---------- Dataset content ----------

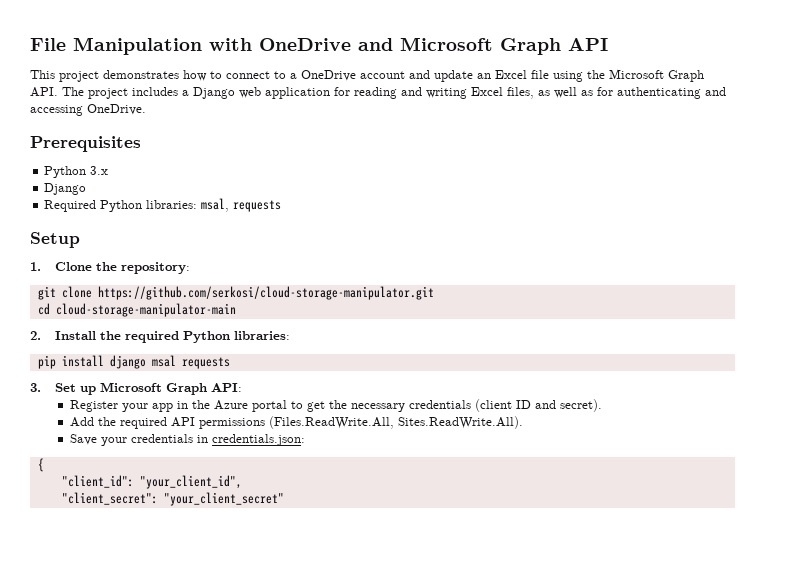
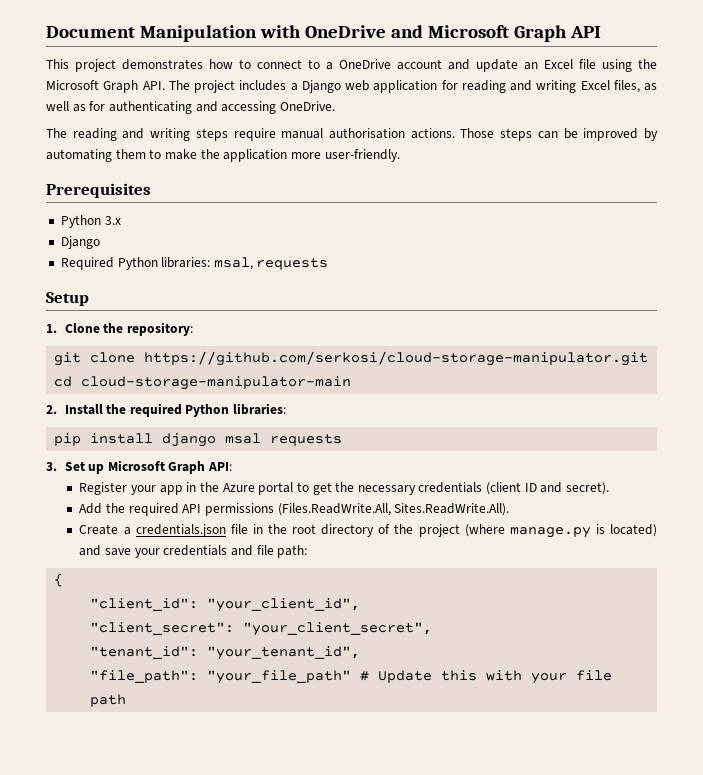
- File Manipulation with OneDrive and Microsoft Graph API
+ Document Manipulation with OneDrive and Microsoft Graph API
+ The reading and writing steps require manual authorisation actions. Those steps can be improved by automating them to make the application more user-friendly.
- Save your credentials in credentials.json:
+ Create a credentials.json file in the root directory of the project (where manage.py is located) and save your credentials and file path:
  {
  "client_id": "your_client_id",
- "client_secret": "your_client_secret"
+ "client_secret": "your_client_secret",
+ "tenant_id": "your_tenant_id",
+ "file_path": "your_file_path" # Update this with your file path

----------
---------- Dataset content ----------

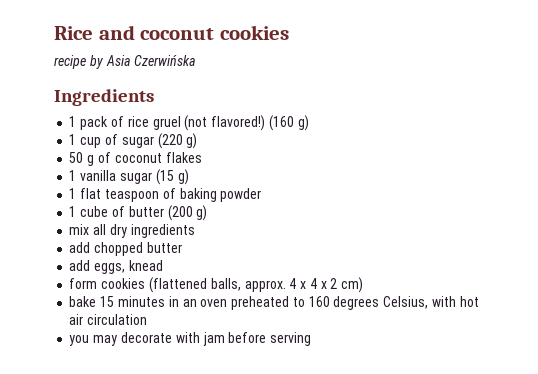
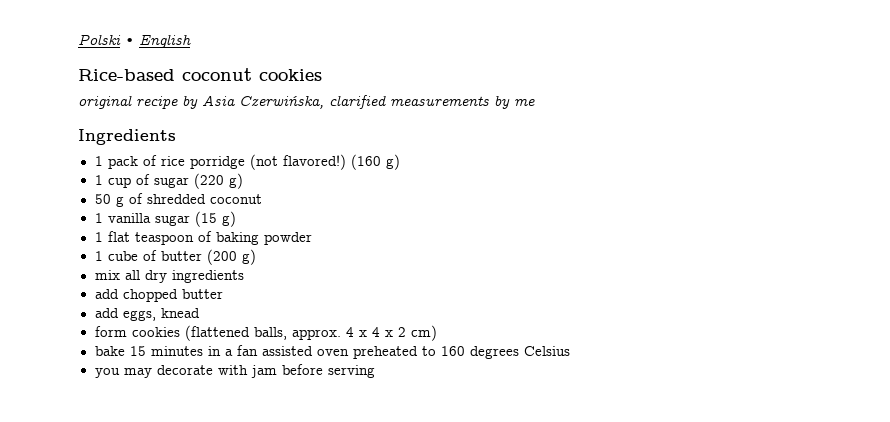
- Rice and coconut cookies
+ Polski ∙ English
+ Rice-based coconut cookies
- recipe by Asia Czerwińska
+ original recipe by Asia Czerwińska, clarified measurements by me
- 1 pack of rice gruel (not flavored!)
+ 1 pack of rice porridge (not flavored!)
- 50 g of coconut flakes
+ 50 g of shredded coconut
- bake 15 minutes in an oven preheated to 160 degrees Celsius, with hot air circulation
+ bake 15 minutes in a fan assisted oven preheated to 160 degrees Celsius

----------

▸ Directions
Extract from the records above the lines from the one containing "- File Manipulation" to the one containing "your file path", both lines included, exactly as they appear and with nothing else.

▸ Output of the exercise
- File Manipulation with OneDrive and Microsoft Graph API
+ Document Manipulation with OneDrive and Microsoft Graph API
+ The reading and writing steps require manual authorisation actions. Those steps can be improved by automating them to make the application more user-friendly.
- Save your credentials in credentials.json:
+ Create a credentials.json file in the root directory of the project (where manage.py is located) and save your credentials and file path:
  {
  "client_id": "your_client_id",
- "client_secret": "your_client_secret"
+ "client_secret": "your_client_secret",
+ "tenant_id": "your_tenant_id",
+ "file_path": "your_file_path" # Update this with your file path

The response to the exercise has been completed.